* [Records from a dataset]
——
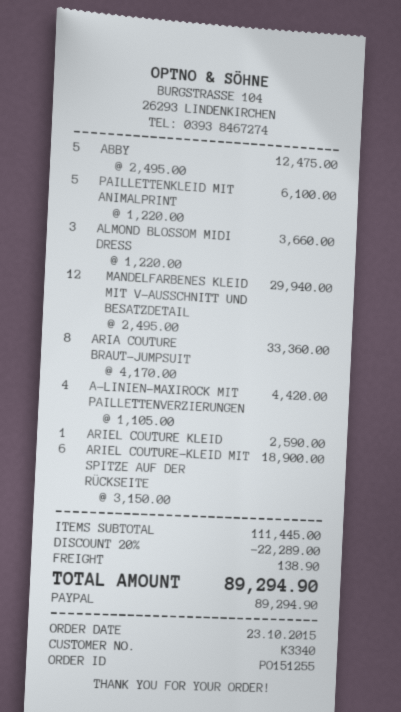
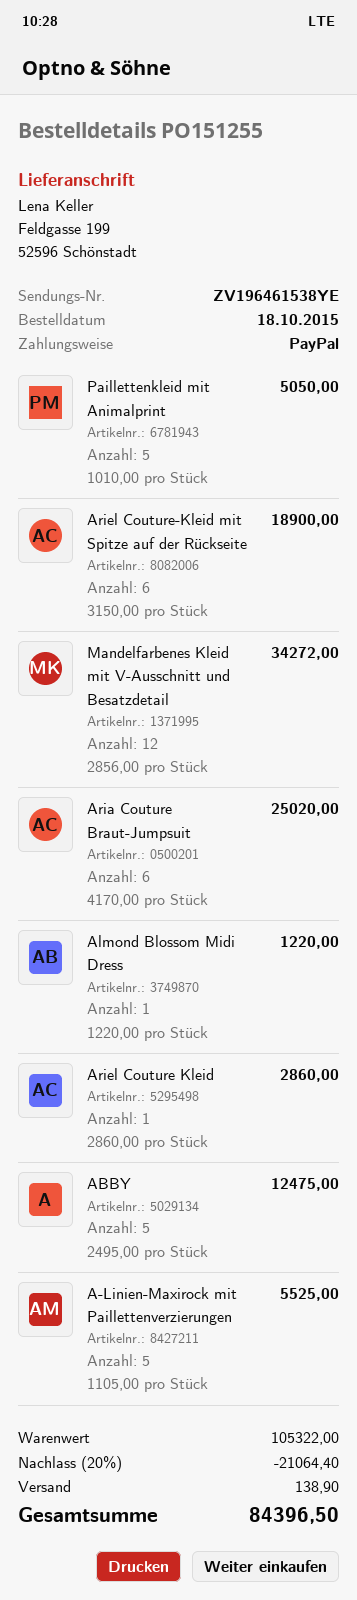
order date: 2015-10-23 -> 2015-10-18
PAILLETTENKLEID MIT ANIMALPRINT: 5 x 1220.00 = 6100.00 -> 5 x 1010.00 = 5050.00
ALMOND BLOSSOM MIDI DRESS: 3 x 1220.00 = 3660.00 -> 1 x 1220.00 = 1220.00
MANDELFARBENES KLEID MIT V-AUSSCHNITT UND BESATZDETAIL: 12 x 2495.00 = 29940.00 -> 12 x 2856.00 = 34272.00
ARIA COUTURE BRAUT-JUMPSUIT: 8 x 4170.00 = 33360.00 -> 6 x 4170.00 = 25020.00
A-LINIEN-MAXIROCK MIT PAILLETTENVERZIERUNGEN: 4 x 1105.00 = 4420.00 -> 5 x 1105.00 = 5525.00
ARIEL COUTURE KLEID: 1 x 2590.00 = 2590.00 -> 1 x 2860.00 = 2860.00
subtotal: 111445.00 -> 105322.00
discount: 20% = 22289.00 -> 20% = 21064.40
total: 89294.90 -> 84396.50

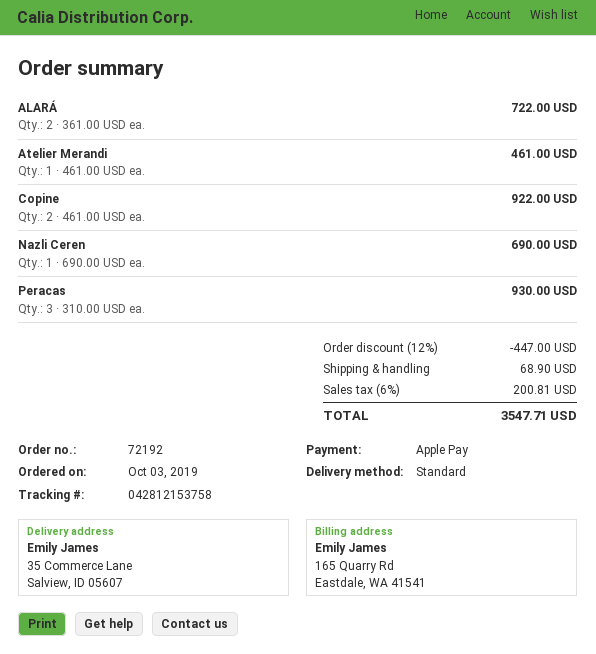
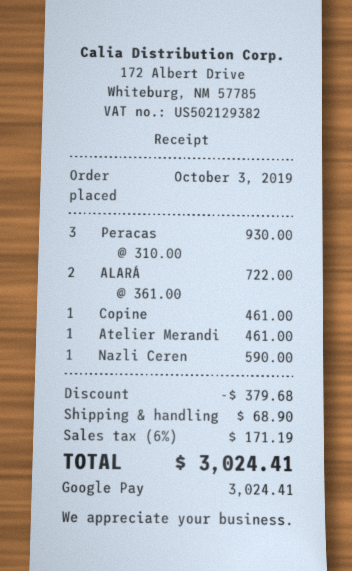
payment method: Apple Pay -> Google Pay
Copine: 2 x 461.00 = 922.00 -> 1 x 461.00 = 461.00
Nazli Ceren: 1 x 690.00 = 690.00 -> 1 x 590.00 = 590.00
discount: 447.00 -> 379.68
tax: 6% = 200.81 -> 6% = 171.19
total: 3547.71 -> 3024.41

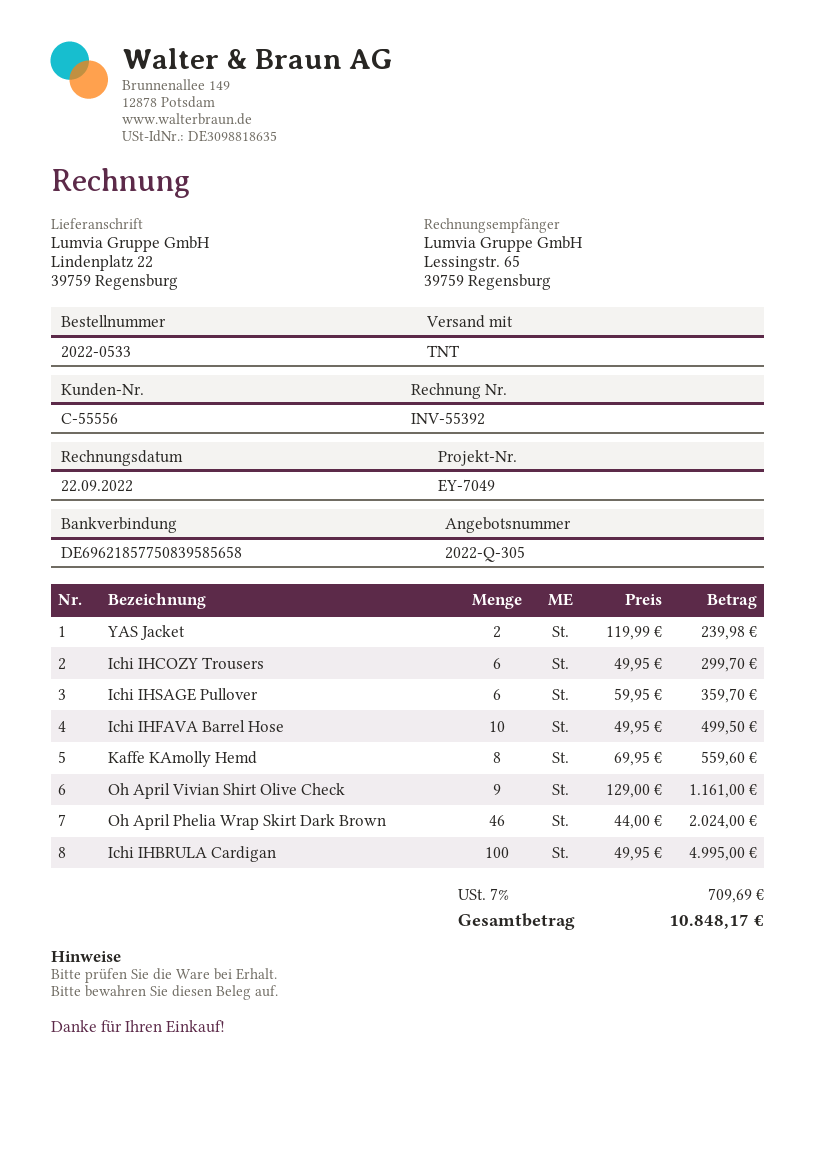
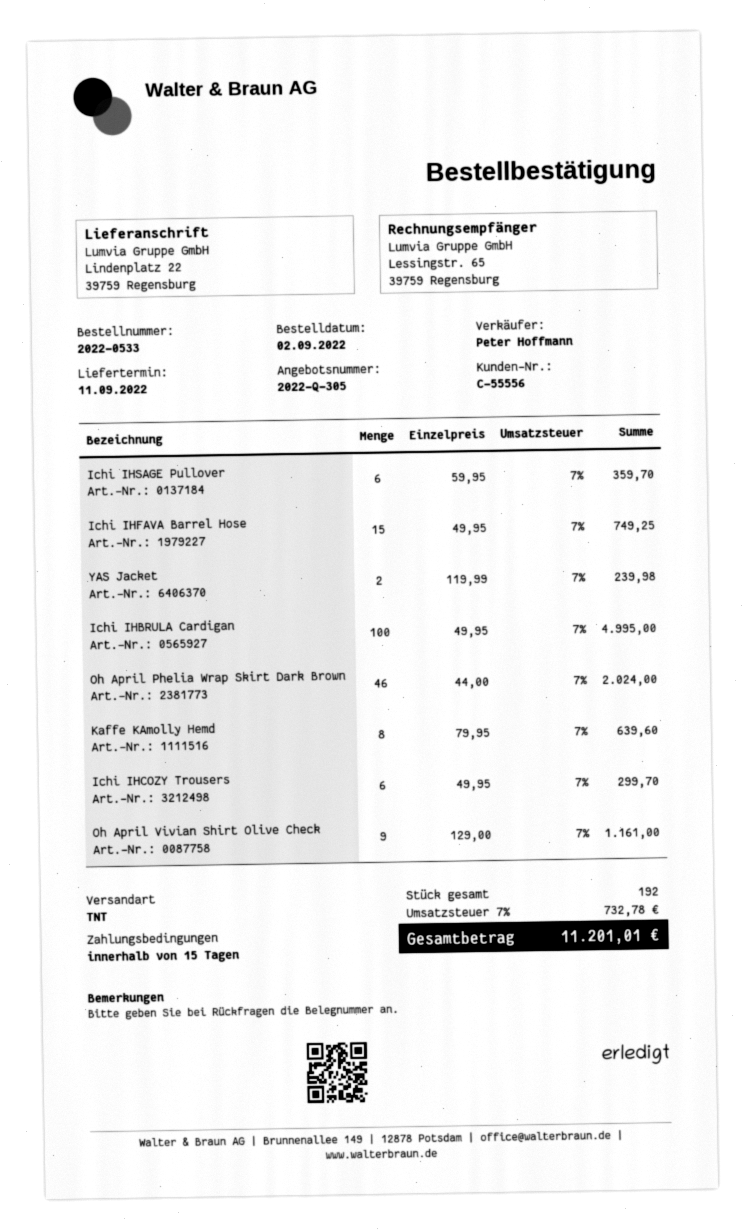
Ichi IHFAVA Barrel Hose: 10 x 49.95 = 499.50 -> 15 x 49.95 = 749.25
Kaffe KAmolly Hemd: 8 x 69.95 = 559.60 -> 8 x 79.95 = 639.60
tax: 7% = 709.69 -> 7% = 732.78
total: 10848.17 -> 11201.01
——
* [YOUR TASK] Look above for the line with "subtotal: 111445.00 -> 105322.00" and the line with "discount: 447.00 -> 379.68"; set down those two lines and all lines between them exactly, without pictures and without anything else.

* [WORKED SOLUTION]
subtotal: 111445.00 -> 105322.00
discount: 20% = 22289.00 -> 20% = 21064.40
total: 89294.90 -> 84396.50

payment method: Apple Pay -> Google Pay
Copine: 2 x 461.00 = 922.00 -> 1 x 461.00 = 461.00
Nazli Ceren: 1 x 690.00 = 690.00 -> 1 x 590.00 = 590.00
discount: 447.00 -> 379.68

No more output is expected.